Title: Who is Worshipping Whom and How?

Tonight I am going to touch on 3 broad areas in regard to worship:

    1)   The Object of Worship
    2)   The Order of Worship
    3)   The Outcome of Worship

-         We need to have a working definition of worship.
o   Ideas?
§  Must be Biblically based
§  Define what you are worshipping
·       The God of the Bible?
·       Yourself?
§  One concept is simply, “Love” – essentially what you love
But, it is too simplistic to say that – it has to be qualified.
·       There’s “love” between a bee and flower but that’s not worship.
·       There’s “love” between tiredness and night and your head and your pillow, but that’s not worship.
·        
·       Yet, as Bob Kauflin says in his book Worship Matters, “While it’s simplistic to say that worship is love, it’s a fact that what we love most will determine what we genuinely worship.”[1]

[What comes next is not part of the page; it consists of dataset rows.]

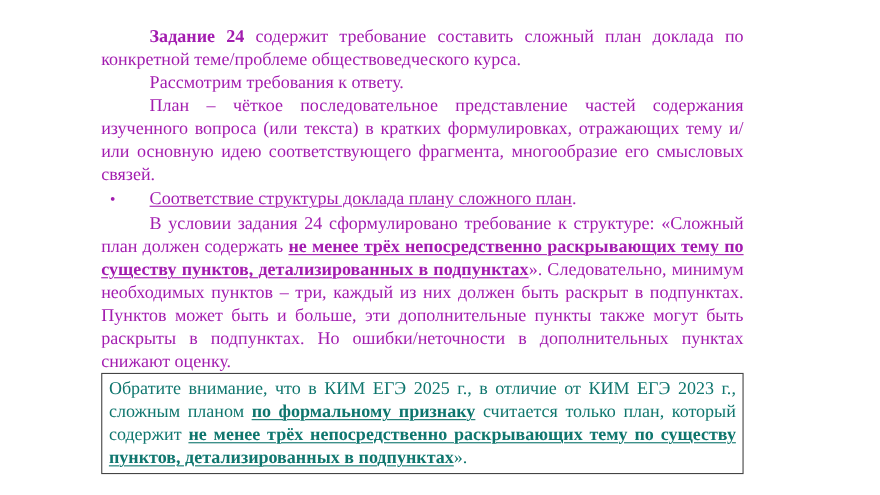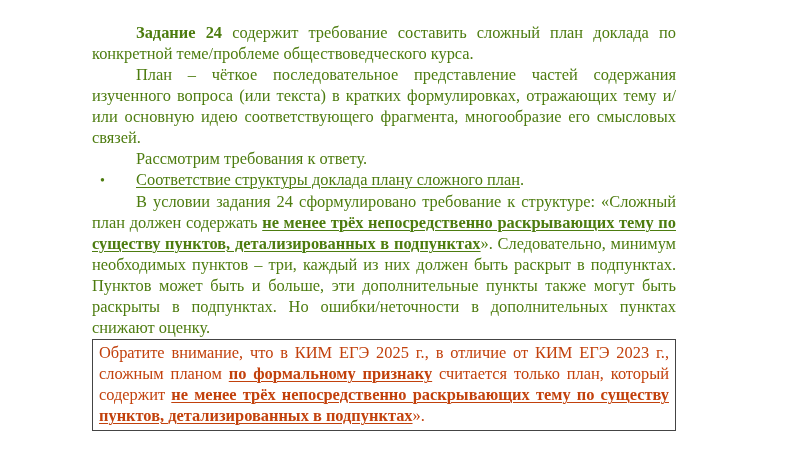--- a/index.html
+++ b/index.html
@@ -1,40 +1,40 @@
 <!DOCTYPE html>
 <html><head>
 <meta charset="utf-8">
 <style>
   html, body { margin: 0; padding: 0; background: #ffffff; }
   body { width: 800px; height: 450px; position: relative; overflow: hidden; }
   .page {
     position: absolute; left: 92px; top: 22px; width: 584px;
     font-family: "Liberation Serif", serif; font-size: 16.4px; line-height: 21px;
-    color: #4d7c0f;
+    color: #a21caf;
   }
   p { margin: 0; text-align: justify; }
   .indent { text-indent: 44px; }
   b { font-weight: bold; }
   u { text-decoration: underline; text-decoration-thickness: 1px; text-underline-offset: 2px; }
   .bullet-row { display: flex; align-items: baseline; margin-left: 8px; }
   .bullet { width: 36px; flex: none; font-size: 14px; }
   .notice {
     position: absolute; left: 92px; top: 339px; width: 584px;
     border: 1px solid #444; padding: 2px 6px 4px 6px; box-sizing: border-box;
-    font-family: "Liberation Serif", serif; font-size: 16.4px; line-height: 21px; color: #c2410c;
+    font-family: "Liberation Serif", serif; font-size: 16.4px; line-height: 21px; color: #0f766e;
   }
 </style>
 </head>
 <body>
 
 <div class="page">
   <p class="indent"><b>Задание 24</b><span> содержит требование составить сложный план доклада по конкретной теме/проблеме обществоведческого курса.</span></p>
+  <p class="indent">Рассмотрим требования к ответу.</p>
   <p class="indent">План – чёткое последовательное представление частей содержания изученного вопроса (или текста) в кратких формулировках, отражающих тему и/или основную идею соответствующего фрагмента, многообразие его смысловых связей.</p>
-  <p class="indent">Рассмотрим требования к ответу.</p>
   <div class="bullet-row">
     <span class="bullet">•</span>
     <span><u>Соответствие структуры доклада плану сложного план</u><span>.</span></span>
   </div>
   <p class="indent"><span>В условии задания 24 сформулировано требование к структуре: «Сложный план должен содержать </span><b><u>не менее трёх непосредственно раскрывающих тему по существу пунктов, детализированных в подпунктах</u></b><span>». Следовательно, минимум необходимых пунктов – три, каждый из них должен быть раскрыт в подпунктах. Пунктов может быть и больше, эти дополнительные пункты также могут быть раскрыты в подпунктах. Но ошибки/неточности в дополнительных пунктах снижают оценку.</span></p>
 </div>
 
 <div class="notice">
   <p><span>Обратите внимание, что в КИМ ЕГЭ 2025 г., в отличие от КИМ ЕГЭ 2023 г., сложным планом </span><b><u>по формальному признаку</u></b><span> считается только план, который содержит </span><b><u>не менее трёх непосредственно раскрывающих тему по существу пунктов, детализированных в подпунктах</u></b><span>».</span></p>
 </div>

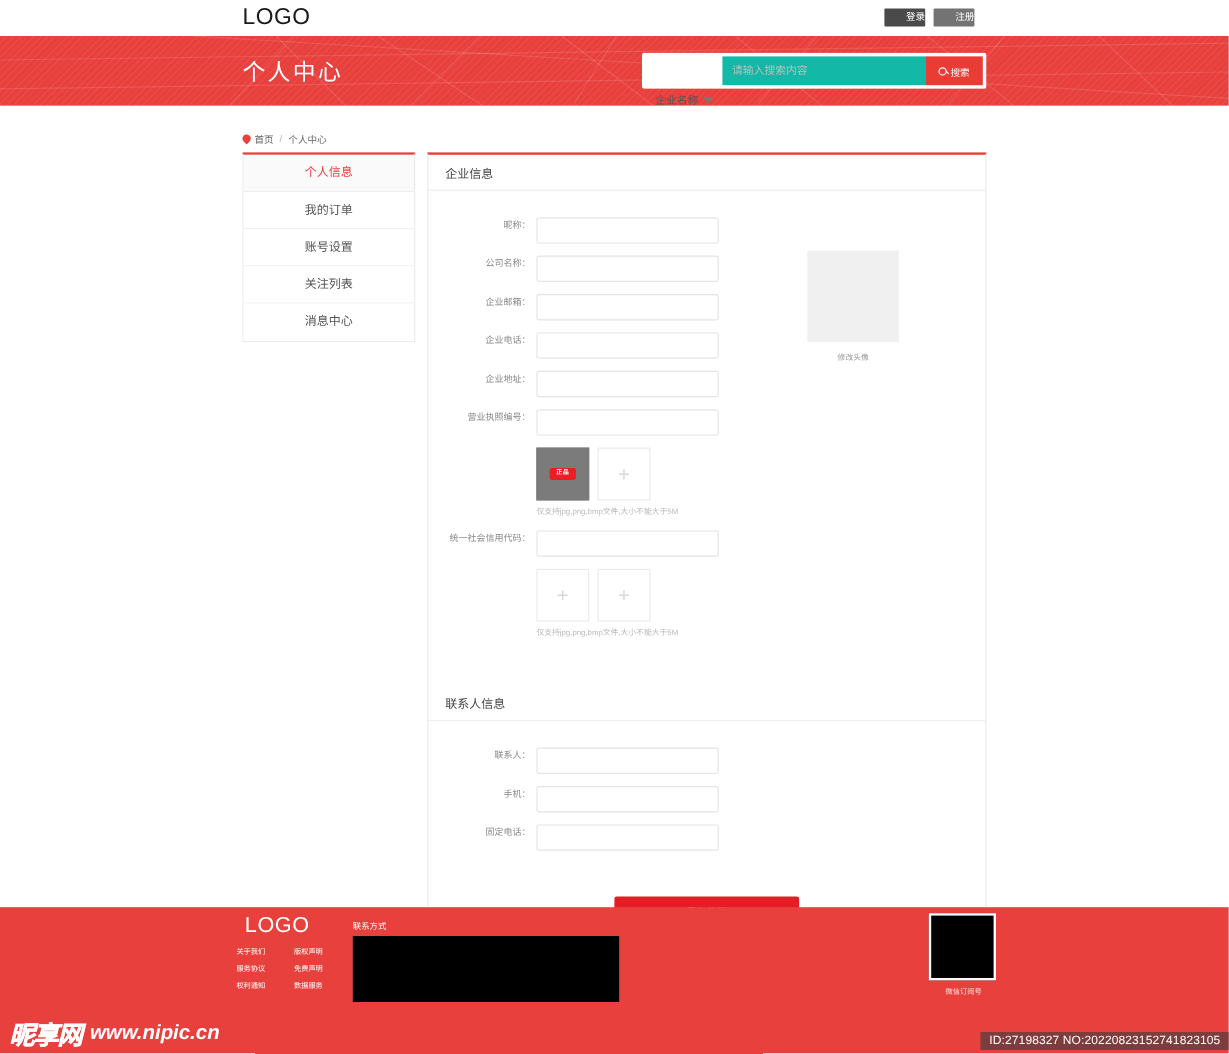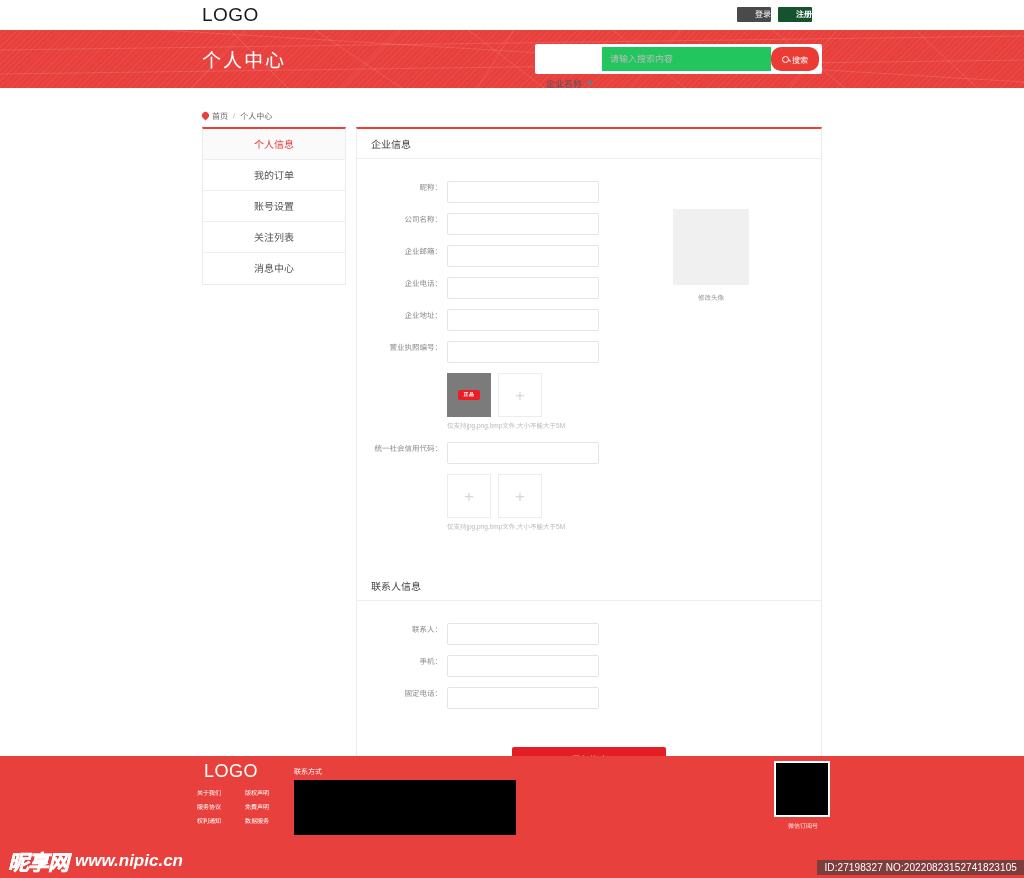--- a/index.html
+++ b/index.html
@@ -30,21 +30,21 @@
   .auth-btns {
     position: absolute; right: 20px; top: 7px;
     display: flex; gap: 7px;
   }
   .btn-login, .btn-register {
     font-size: 8px; color: #fff; line-height: 15px;
     height: 15px; width: 34px; text-align: right;
     border-radius: 1px; cursor: pointer; display: block;
   }
   .btn-login { background: #4a4a4a; }
-  .btn-register { background: #14532d; font-weight: bold; }
+  .btn-register { background: #737373; }
 
   
   .banner {
     position: relative; width: 100%; height: 58px;
     background: #e8403c;
     overflow: hidden;
   }
   .banner-pattern {
     position: absolute; inset: 0;
     opacity: .55;
@@ -83,27 +83,27 @@
   .caret {
     width: 0; height: 0;
     border-left: 4px solid transparent;
     border-right: 4px solid transparent;
     border-top: 5px solid #777;
     display: inline-block;
   }
   .search-input {
     flex: 1; border: none; outline: none;
     font-size: 9px; color: #333; padding: 0 8px;
-    font-family: inherit; background: #22c55e;
+    font-family: inherit; background: #14b8a6;
   }
   .search-input::placeholder { color: #bdbdbd; }
   .search-btn {
     width: 48px; background: #ea3b34; color: #fff;
     display: flex; align-items: center; justify-content: center;
-    gap: 3px; font-size: 8px; cursor: pointer; border-radius: 10px;
+    gap: 3px; font-size: 8px; cursor: pointer;
   }
   .mag {
     width: 7px; height: 7px; border: 1.2px solid #fff;
     border-radius: 50%; position: relative; display: inline-block;
   }
   .mag::after {
     content: ""; position: absolute; width: 3px; height: 1.2px;
     background: #fff; right: -2.5px; bottom: 0px;
     transform: rotate(45deg);
   }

§  Worship is exalting God.
§  Worship is glorifying God.
§  Worship is based on Biblical guidelines and truth.
§  Worship can be characterized by attitude and action – both the physical demonstrations of worshipful attitudes and the actual service we render unto the Lord.


Genesis 4:1-8
The example of Cain and Abel is instructive here…some say that Cain’s sacrifice was not accepted because it didn’t involve blood.
Yet grain offerings were also commanded and accepted by God.

The Hebrew uses the same word for both of their offerings.

It is true that Cain should have brought the FirstFruits of the grain.
It is also true that the Lord commented on the quality of Abel’s offering, and not Cain’s – so something was amiss.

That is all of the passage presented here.